I’m so glad he didn’t try to eat me; it would have been the worst possible way to die.
He gives us some final advice. Make yourself known. No sneaking up on the base. About two miles out we’d be approached by a team who would escort us in to the compound and filter us through quarantine. We knew most of this already, but Trucker’s group was able to give us a little more information than Erwin had gathered through his spies. Like the fact once we got inside we’d mostly deal with medical staff and not soldiers. They tended to stick to the perimeter of the property.
“The soldiers,” he says, scratching his beard. “There’s something off about them. They seem itchin’ to fight.”
Our team fights a collective reaction. I really hope they’re just enthusiastic Fighters and not Hybrids.
We’re losing daylight and Davis will get antsy if we go past our meet-up time. “You ready?” I ask everyone. Things seem a lot more complicated than they did an hour ago.
“Yeah, I’d feel better if there wasn’t a bullet aimed at the back of my head right now,” Jude says.
Parker rolls her eyes. “There’s always a bullet. This time you just know about it.”
Truth.
Trucker told us to look out for a large oak in t
he median as a marker for the two mile limit. Sure enough, within minutes we hit a barricade of lined up trucks stretching across both sides of the road.
I’m caught with a sense of déjà vu when the solider walks toward us. We were in a similar situation less than a month ago when we escaped the vaccine clinic with Paul. That time didn’t end so well.
“I’ll talk,” Jude says. We’ve agreed he’s the least conspicuous.

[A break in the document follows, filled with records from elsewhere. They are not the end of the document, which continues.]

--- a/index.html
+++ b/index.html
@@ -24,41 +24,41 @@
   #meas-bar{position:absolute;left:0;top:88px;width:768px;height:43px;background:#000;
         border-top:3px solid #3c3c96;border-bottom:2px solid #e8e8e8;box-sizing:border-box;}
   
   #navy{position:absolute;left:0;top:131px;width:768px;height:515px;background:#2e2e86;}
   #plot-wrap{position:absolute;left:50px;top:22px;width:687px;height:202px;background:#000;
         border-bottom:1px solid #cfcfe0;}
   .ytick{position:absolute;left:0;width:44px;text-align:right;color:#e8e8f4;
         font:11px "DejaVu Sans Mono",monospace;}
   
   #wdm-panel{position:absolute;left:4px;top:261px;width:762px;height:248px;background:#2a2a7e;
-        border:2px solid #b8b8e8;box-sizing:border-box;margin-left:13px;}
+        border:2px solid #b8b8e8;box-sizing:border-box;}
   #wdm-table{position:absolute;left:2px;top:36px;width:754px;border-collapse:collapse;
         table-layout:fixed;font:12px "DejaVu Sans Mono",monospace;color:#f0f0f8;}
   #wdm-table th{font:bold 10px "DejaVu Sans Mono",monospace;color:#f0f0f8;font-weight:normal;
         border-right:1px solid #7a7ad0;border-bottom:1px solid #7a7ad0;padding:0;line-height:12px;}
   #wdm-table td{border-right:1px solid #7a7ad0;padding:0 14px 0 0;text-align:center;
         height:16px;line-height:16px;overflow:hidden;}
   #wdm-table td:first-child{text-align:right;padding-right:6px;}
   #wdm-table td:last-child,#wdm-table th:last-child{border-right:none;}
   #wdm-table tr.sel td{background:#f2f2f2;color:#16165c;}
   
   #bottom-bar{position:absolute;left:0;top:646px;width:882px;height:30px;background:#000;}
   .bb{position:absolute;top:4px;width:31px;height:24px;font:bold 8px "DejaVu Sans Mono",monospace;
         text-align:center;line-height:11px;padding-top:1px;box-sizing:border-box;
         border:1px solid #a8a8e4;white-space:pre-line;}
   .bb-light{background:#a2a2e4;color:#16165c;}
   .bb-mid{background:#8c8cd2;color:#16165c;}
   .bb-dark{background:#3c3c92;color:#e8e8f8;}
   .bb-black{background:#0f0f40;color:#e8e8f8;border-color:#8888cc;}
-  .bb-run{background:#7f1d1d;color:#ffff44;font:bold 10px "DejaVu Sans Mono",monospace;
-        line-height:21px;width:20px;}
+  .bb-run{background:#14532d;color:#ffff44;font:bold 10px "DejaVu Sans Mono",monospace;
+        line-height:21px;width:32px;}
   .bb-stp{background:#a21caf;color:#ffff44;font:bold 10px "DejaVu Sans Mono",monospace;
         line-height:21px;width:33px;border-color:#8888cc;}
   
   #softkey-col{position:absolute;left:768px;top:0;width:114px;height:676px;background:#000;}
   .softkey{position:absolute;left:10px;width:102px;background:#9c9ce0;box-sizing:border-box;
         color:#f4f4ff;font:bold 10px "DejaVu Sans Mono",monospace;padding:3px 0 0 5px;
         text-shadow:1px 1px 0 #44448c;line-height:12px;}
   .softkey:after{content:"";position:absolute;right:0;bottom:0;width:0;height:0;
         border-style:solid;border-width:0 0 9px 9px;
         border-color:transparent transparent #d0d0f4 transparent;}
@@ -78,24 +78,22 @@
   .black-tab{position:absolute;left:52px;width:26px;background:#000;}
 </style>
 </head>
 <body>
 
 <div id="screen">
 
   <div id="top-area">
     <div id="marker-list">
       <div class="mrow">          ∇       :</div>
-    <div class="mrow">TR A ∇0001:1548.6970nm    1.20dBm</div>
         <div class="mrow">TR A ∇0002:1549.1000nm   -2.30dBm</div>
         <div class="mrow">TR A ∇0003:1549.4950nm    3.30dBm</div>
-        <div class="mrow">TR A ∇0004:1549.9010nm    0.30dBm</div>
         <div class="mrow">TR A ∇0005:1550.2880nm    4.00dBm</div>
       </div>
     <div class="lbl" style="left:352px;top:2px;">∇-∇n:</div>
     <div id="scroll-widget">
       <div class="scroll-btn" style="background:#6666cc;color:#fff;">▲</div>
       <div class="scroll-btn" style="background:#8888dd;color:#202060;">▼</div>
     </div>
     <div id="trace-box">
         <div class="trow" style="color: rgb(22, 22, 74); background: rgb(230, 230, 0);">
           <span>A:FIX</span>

“Afternoon,” the soldier says, her voice firm. My eyes are glued to the purple stripes on her shoulder. Two other soldiers are back near the barricade.
“Hi,” Jude says, breaking into a wary smile.
She looks us up and down, face hard, revealing no emotion. Cole and I are leaning into one another. I play up a hurt ankle. Parker wraps her arms around her stomach. We look pathetic.
“You traveling somewhere?” the Hybrid asks.
“Looking for somewhere to rest. Heard there may be an evacuation center still open this way.”
She nods and looks at me. “You feeling okay?”
“Just a sprain,” I reply. “We’re healthy. Just need some food and sleep, you know?”
“You’ll have to go through security and quarantine, but if everything goes fine you’ll have a bed in a few hours and a belly full of food.”
Parker and I smile wide. My teammate adds, “Thank you, it’s been a long couple of weeks.”
We cross through the gates, where they remove our weapons. We left our better things with Trucker—not because we wanted to, but he demanded a collateral of sorts, to ensure we’d come back.
“These will be returned once you’re processed.”
I keep my eyes away from their faces, which are unnaturally calm. No sign of the rage boiling underneath, but they have no reason to be on alert. We’re just four pathetic survivors looking for help.
We’re ushered into a Jeep and, fake-injury or not, I’m glad to get off my feet for the rest of the trip. Night falls, and as we approach it’s clear we aren’t headed toward a rest area. Instead we veer off the highway and into a small town. Store fronts and offices line the streets of the old commercial area. This isn’t where we were told to go and I start to get nervous and from the twitchy looks of the others, they do, too. If we say something, they’ll know we knew about the Center. If we don’t?